__WHAT THE EXERCISE ASKS__. Work out how many lines in the records contain the word "LOVATO", and give that number alone.

MATERIAL FOR THIS TASK START

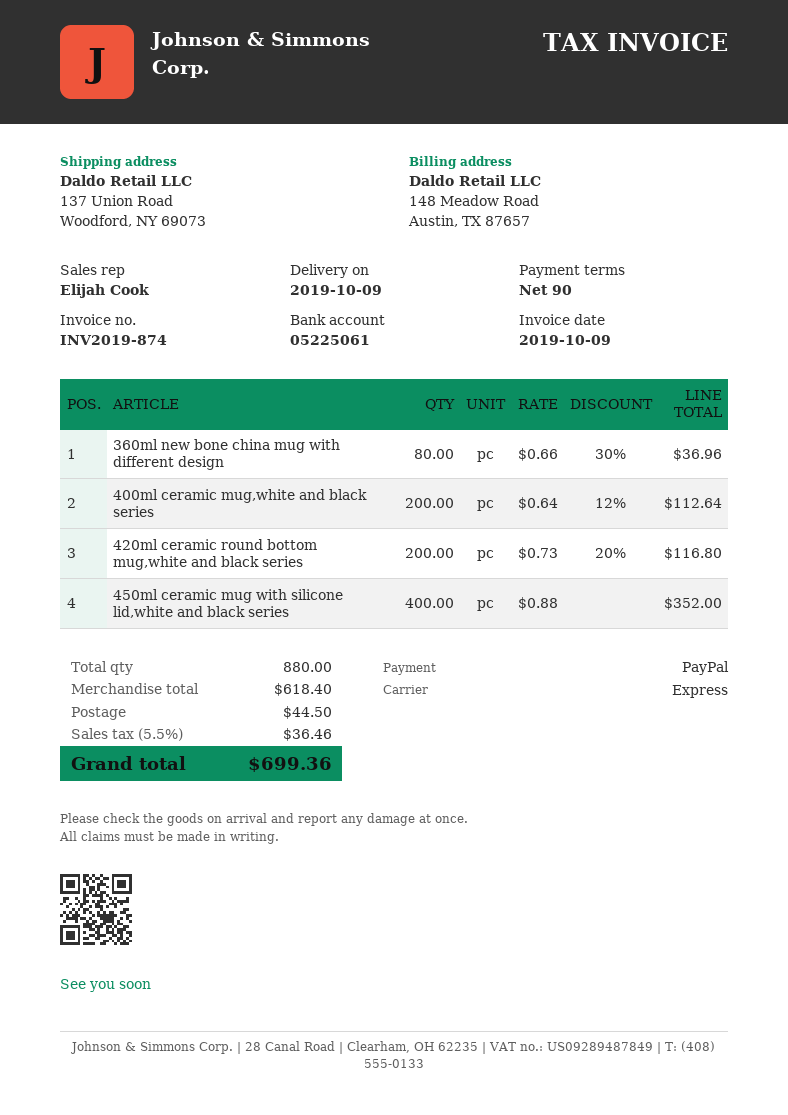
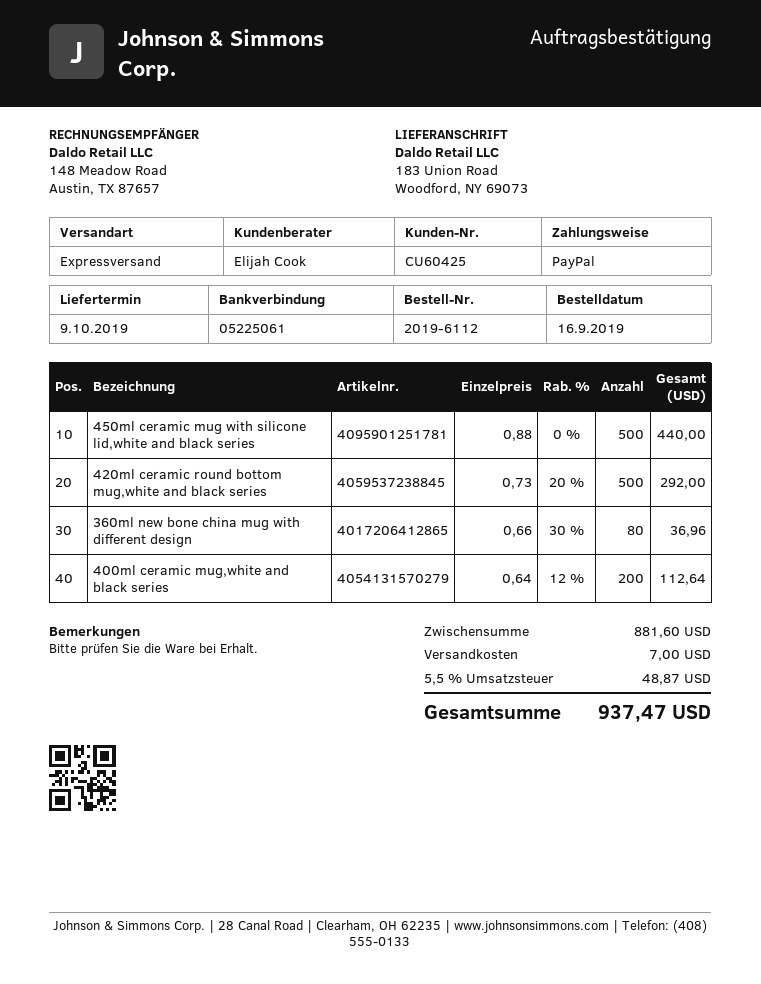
ship to: 137 Union Road, Woodford, NY 69073 -> 183 Union Road, Woodford, NY 69073
420ml ceramic round bottom mug,white and black series: 200 x 0.73 - 20% = 116.80 -> 500 x 0.73 - 20% = 292.00
450ml ceramic mug with silicone lid,white and black series: 400 x 0.88 = 352.00 -> 500 x 0.88 = 440.00
subtotal: 618.40 -> 881.60
shipping: 44.50 -> 7.00
tax: 5.5% = 36.46 -> 5.5% = 48.87
total: 699.36 -> 937.47

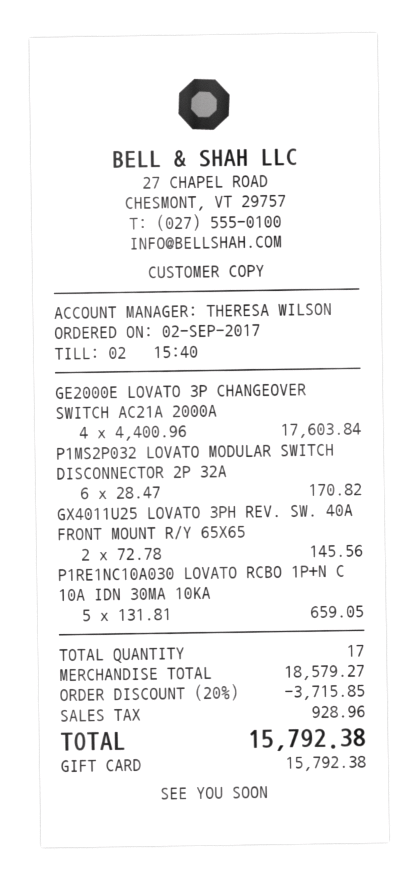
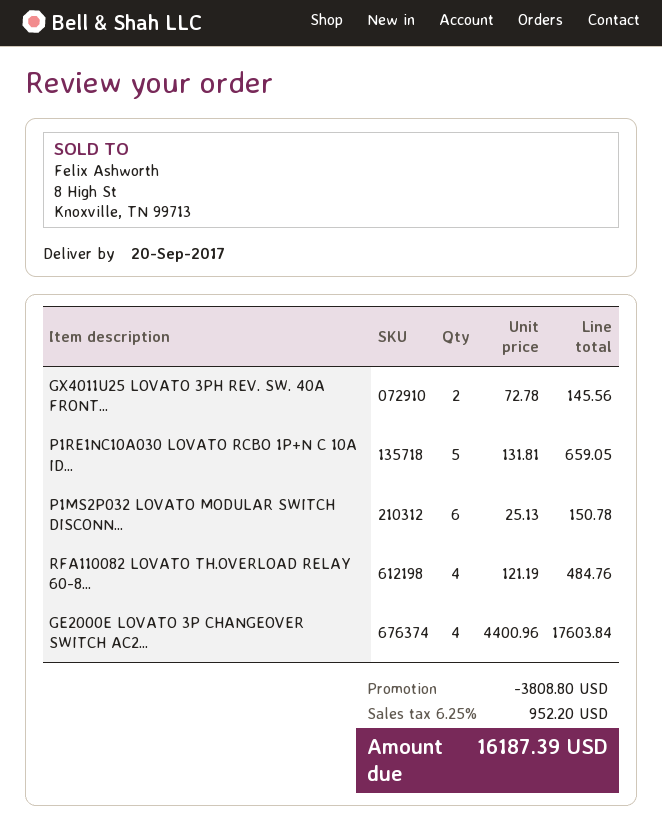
P1MS2P032 LOVATO MODULAR SWITCH DISCONNECTOR 2P 32A: 6 x 28.47 = 170.82 -> 6 x 25.13 = 150.78
RFA110082 LOVATO TH.OVERLOAD RELAY 60-8...: none -> 4 x 121.19 = 484.76
discount: 3715.85 -> 3808.80
tax: 928.96 -> 952.20
total: 15792.38 -> 16187.39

MATERIAL FOR THIS TASK END

__OUTPUT OF THE EXERCISE__. 2